__Task instructions__. Within the entries below, every line containing "background" is to be copied.

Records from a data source
____
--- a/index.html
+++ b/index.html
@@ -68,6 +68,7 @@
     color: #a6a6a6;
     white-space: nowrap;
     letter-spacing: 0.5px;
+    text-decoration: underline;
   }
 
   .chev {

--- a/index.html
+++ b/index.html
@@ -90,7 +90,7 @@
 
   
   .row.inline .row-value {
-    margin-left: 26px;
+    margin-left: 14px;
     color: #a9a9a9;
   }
____
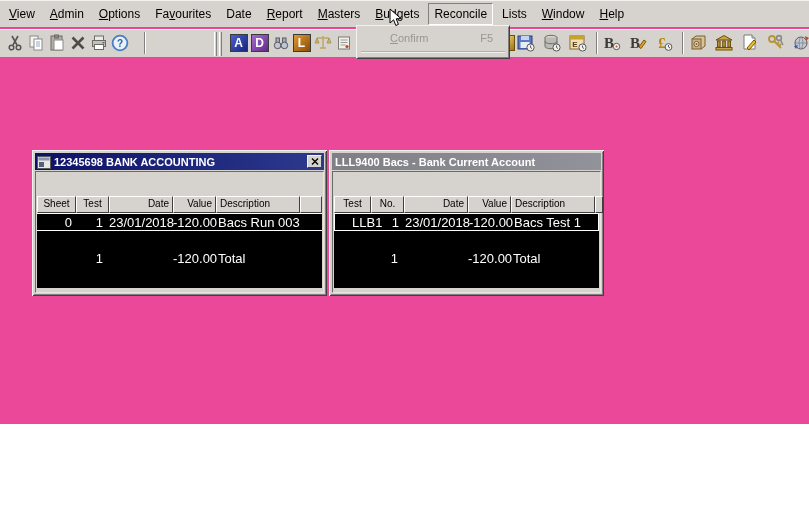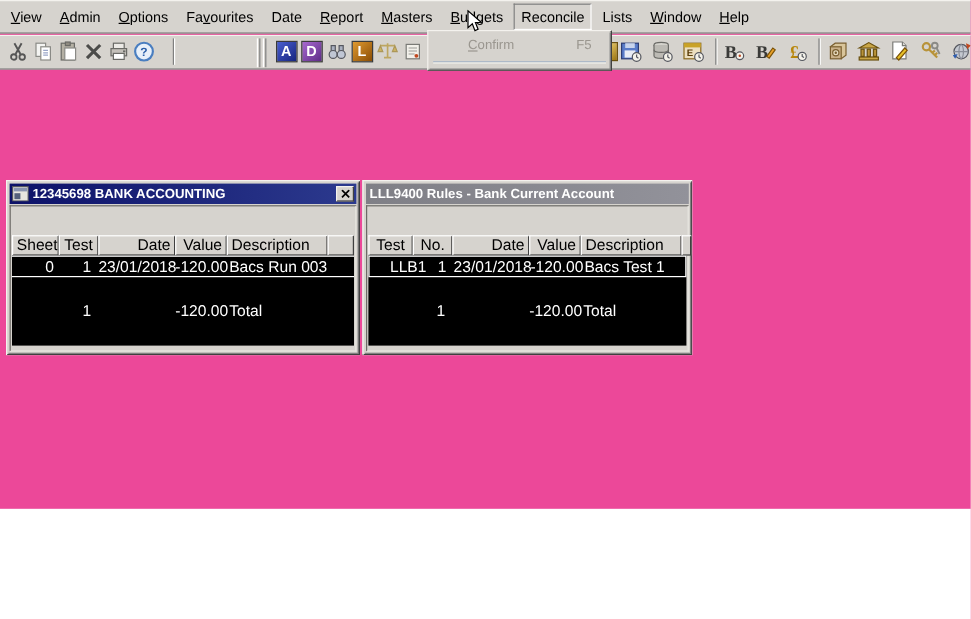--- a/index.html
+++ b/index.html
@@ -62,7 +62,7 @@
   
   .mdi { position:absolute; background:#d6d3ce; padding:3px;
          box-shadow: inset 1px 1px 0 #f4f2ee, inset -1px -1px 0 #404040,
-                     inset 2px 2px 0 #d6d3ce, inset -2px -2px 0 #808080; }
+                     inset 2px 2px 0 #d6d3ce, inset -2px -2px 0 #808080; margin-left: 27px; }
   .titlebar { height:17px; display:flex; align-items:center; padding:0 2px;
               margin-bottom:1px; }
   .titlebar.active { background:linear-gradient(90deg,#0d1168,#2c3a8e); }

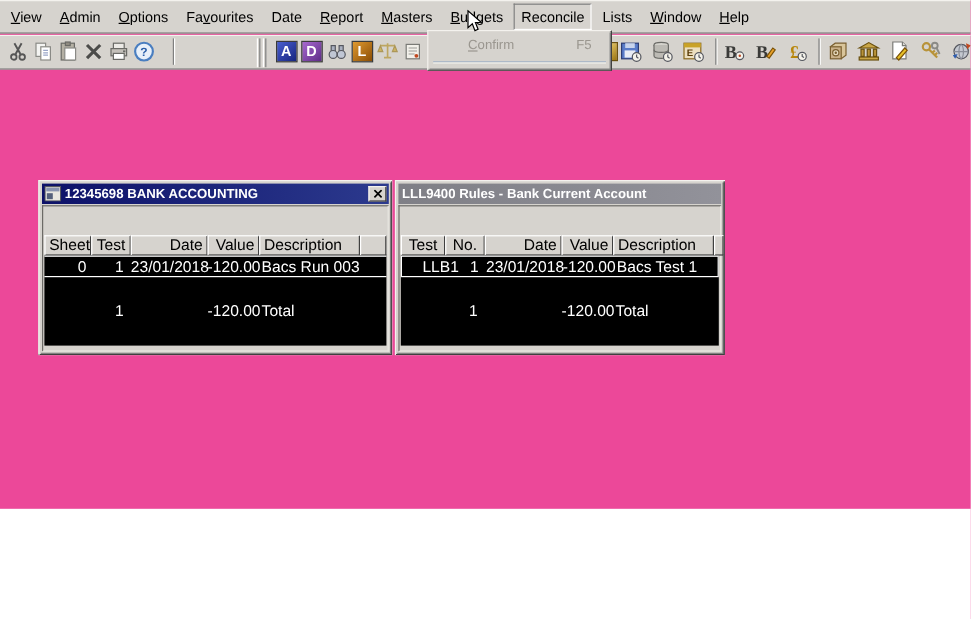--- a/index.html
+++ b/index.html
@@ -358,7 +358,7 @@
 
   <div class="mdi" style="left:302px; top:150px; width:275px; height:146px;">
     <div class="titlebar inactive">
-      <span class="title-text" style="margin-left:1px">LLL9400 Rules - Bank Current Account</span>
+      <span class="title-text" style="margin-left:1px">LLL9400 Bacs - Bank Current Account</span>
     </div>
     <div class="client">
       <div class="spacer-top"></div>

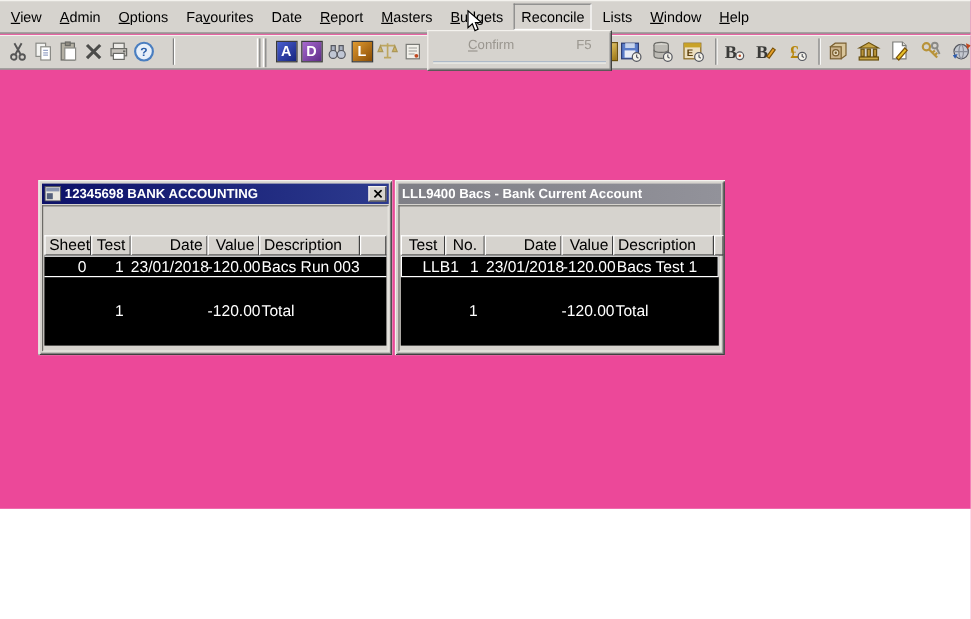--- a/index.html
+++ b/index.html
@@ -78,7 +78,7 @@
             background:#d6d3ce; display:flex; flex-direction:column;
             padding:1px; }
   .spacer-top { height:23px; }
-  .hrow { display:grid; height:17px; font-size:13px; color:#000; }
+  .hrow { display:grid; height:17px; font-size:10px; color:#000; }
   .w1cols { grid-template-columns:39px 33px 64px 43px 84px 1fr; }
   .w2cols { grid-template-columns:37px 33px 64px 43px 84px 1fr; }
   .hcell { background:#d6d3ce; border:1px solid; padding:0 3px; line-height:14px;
____
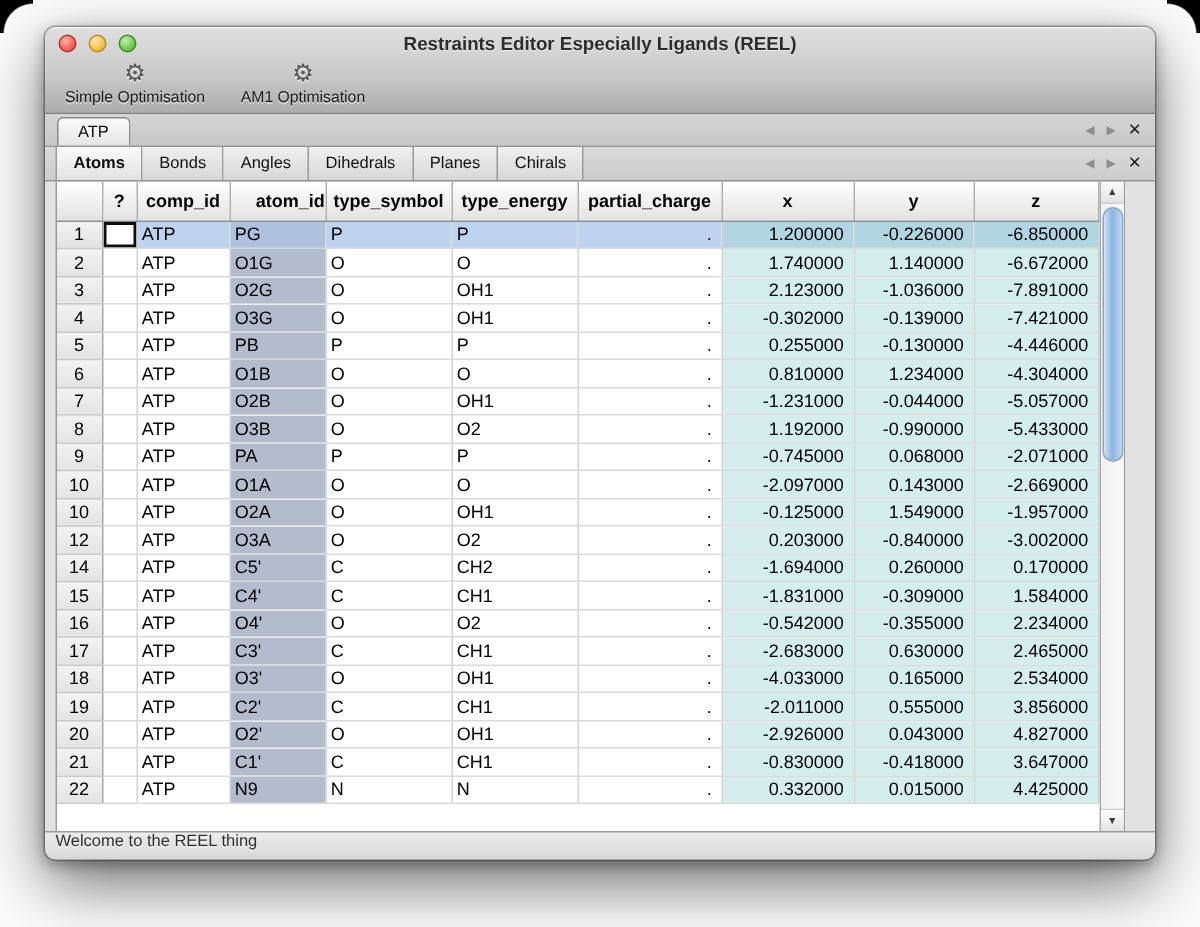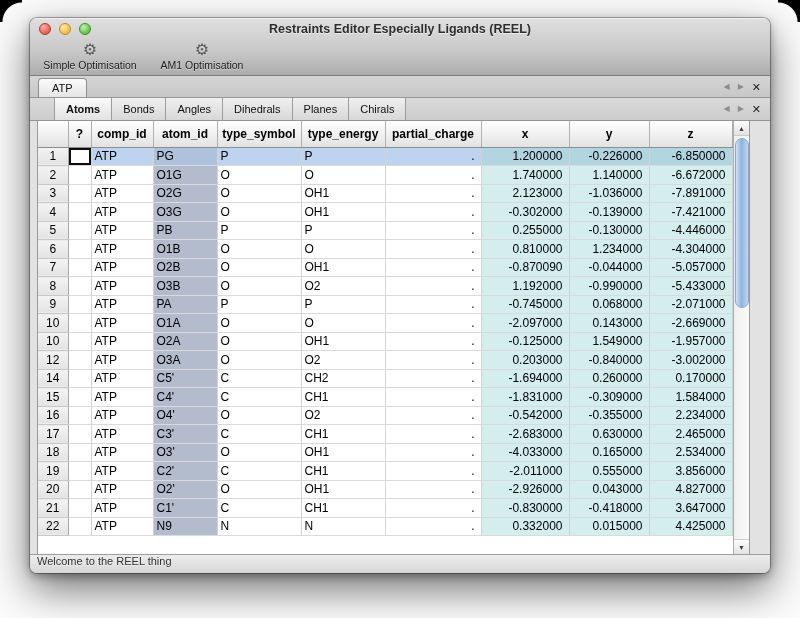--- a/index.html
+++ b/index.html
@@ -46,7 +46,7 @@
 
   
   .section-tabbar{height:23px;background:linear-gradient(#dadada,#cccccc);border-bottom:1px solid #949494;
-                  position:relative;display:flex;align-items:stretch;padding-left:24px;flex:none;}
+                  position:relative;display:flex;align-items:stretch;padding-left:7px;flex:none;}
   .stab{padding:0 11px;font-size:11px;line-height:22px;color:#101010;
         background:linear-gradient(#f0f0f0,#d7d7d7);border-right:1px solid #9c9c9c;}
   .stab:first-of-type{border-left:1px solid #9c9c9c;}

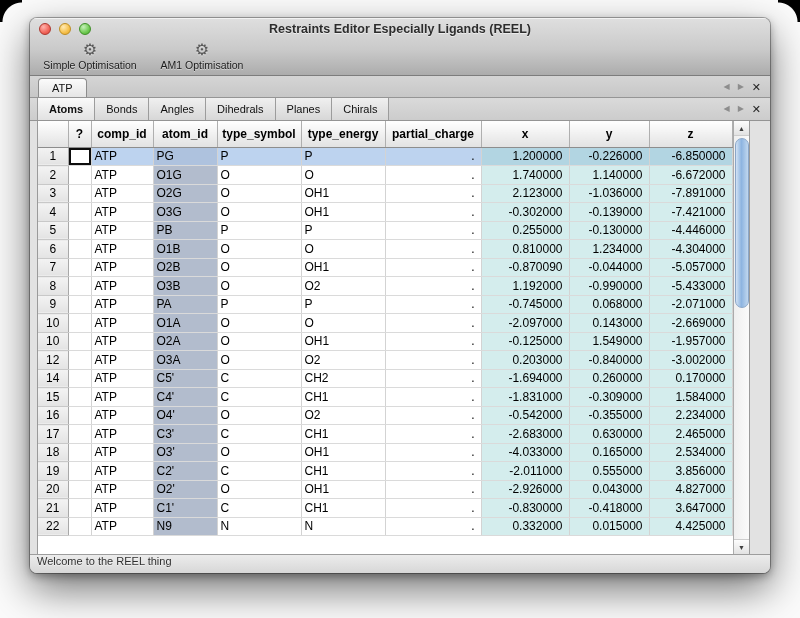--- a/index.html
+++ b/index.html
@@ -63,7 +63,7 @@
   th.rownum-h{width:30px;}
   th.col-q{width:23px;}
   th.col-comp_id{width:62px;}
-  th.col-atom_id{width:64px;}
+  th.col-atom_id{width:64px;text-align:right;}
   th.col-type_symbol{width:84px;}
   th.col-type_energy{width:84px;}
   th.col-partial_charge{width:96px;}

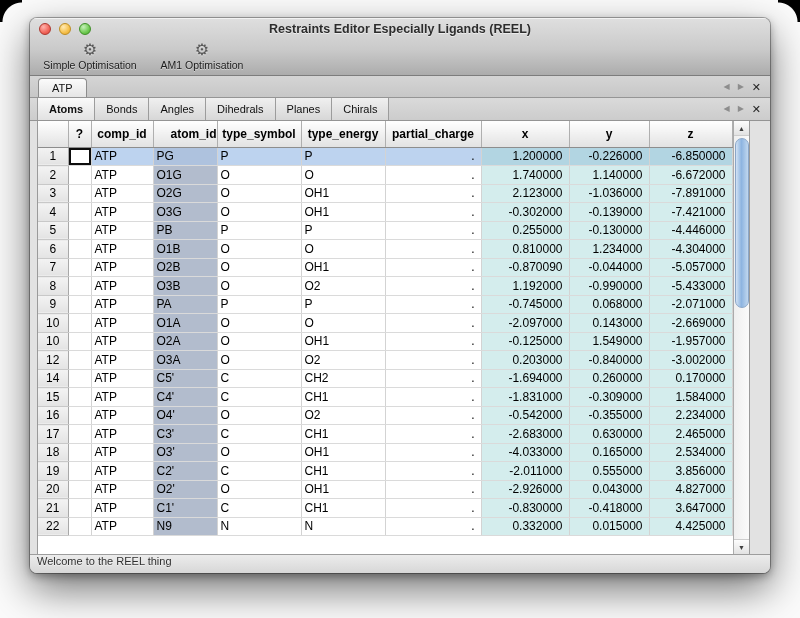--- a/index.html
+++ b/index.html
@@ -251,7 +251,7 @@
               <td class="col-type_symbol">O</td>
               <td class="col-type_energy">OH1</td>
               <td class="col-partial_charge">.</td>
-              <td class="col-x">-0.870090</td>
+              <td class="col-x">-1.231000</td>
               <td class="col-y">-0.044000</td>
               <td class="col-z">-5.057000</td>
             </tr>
____
__Task solution__.
   .mdi { position:absolute; background:#d6d3ce; padding:3px;
   .titlebar.active { background:linear-gradient(90deg,#0d1168,#2c3a8e); }
             background:#d6d3ce; display:flex; flex-direction:column;
   .hcell { background:#d6d3ce; border:1px solid; padding:0 3px; line-height:14px;
   .section-tabbar{height:23px;background:linear-gradient(#dadada,#cccccc);border-bottom:1px solid #949494;
         background:linear-gradient(#f0f0f0,#d7d7d7);border-right:1px solid #9c9c9c;}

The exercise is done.